The head of the stairs was ten or twelve feet from where he stood and he bent his attention to getting there without creeping around the long way with a hand on the wall. He held his arms a little way out from his sides and pushed forward directly. He was halfway there when all at once his legs disappeared, or felt as if they had. He looked down, bewildered, for they were still there. He fell forward and grasped the banister post with both hands. Hanging there, he gazed for what seemed the longest time he had ever looked at anything down the steep unlighted steps; then he closed his eyes and pitched forward. He landed upside down in the middle of the flight.

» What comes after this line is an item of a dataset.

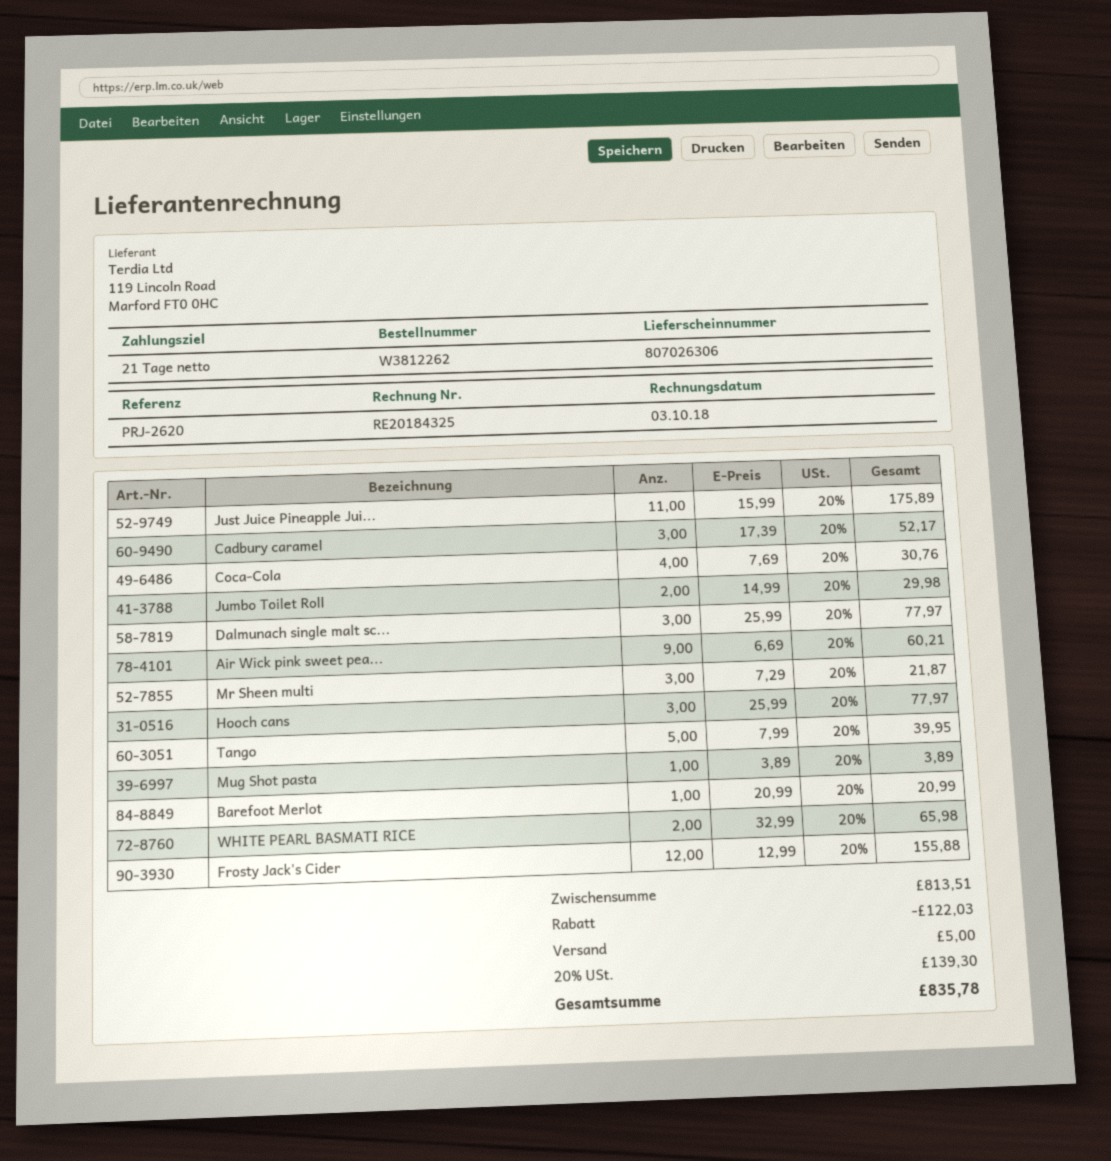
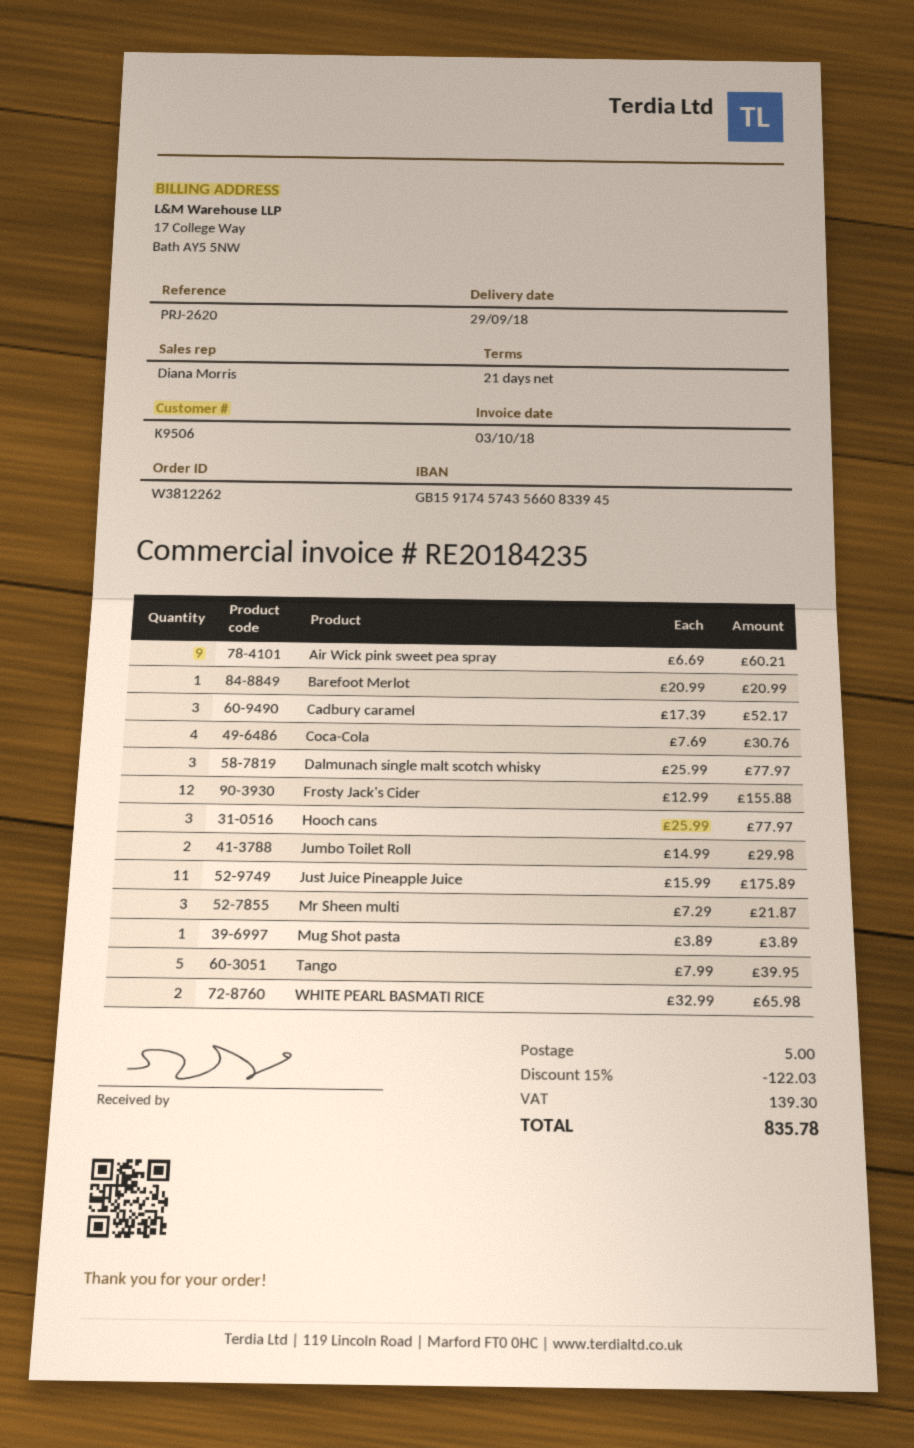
invoice number: RE20184325 -> RE20184235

He felt presently the tilt of the box as they took it off the train and got it on the baggage wagon. He made no noise yet. The train jarred and slid away. In a moment the baggage wagon was rumbling under him, carrying him back to the station side. He heard footsteps rattling closer and closer to him and he supposed that a crowd was gathering. Wait until they see this, he thought.
“That him,” Coleman said, “one of his tricks.”
“It’s a damm rat in there,” Hooten said.
“It’s him. Git the crowbar.”
In a moment a shaft of greenish light fell on him. He pushed through it and cried in a weak voice, “Judgement Day! Judgement Day! You idiots didn’t know it was Judgement Day, did you?”
“Coleman?” he murmured.
The Negro bending over him had a large surly mouth and sullen eyes.
“Ain’t any coal man, either,” he said. This must be the wrong station, Tanner thought. Those fools put me off too soon. Who is this nigger? It ain’t even daylight here.
At the Negro’s side was another face, a woman’s—pale, topped with a pile of copper-glinting hair and twisted as if she had just stepped in a pile of dung.
“Oh,” Tanner said, “it’s you.”
The actor leaned closer and grasped him by the front of his shirt. “Judgement day,” he said in a mocking voice. “Ain’t no judgement day, old man. Cept this. Maybe this here judgement day for you.”
Tanner tried to catch hold of a banister-spoke to raise himself but his hand grasped air. The two faces, the black one and the pale one, appeared to be wavering. By an effort of will he kept them focused before him while he lifted his hand, as light as a breath, and said in his jauntiest voice, “Hep me up, Preacher. I’m on my way home!”
His daughter found him when she came in from the grocery store. His hat had been pulled down over his face and his head and arms thrust between the spokes of the banister; his feet dangled over the stairwell like those of a man in the stocks. She tugged at him frantically and then flew for the police. They cut him out with a saw and said he had been dead about an hour.
She buried him in New York City, but after she had done it she could not sleep at night. Night after night she turned and tossed and very definite lines began to appear in her face, so she had him dug up and shipped the body to Corinth. Now she rests well at night and her good looks have mostly returned.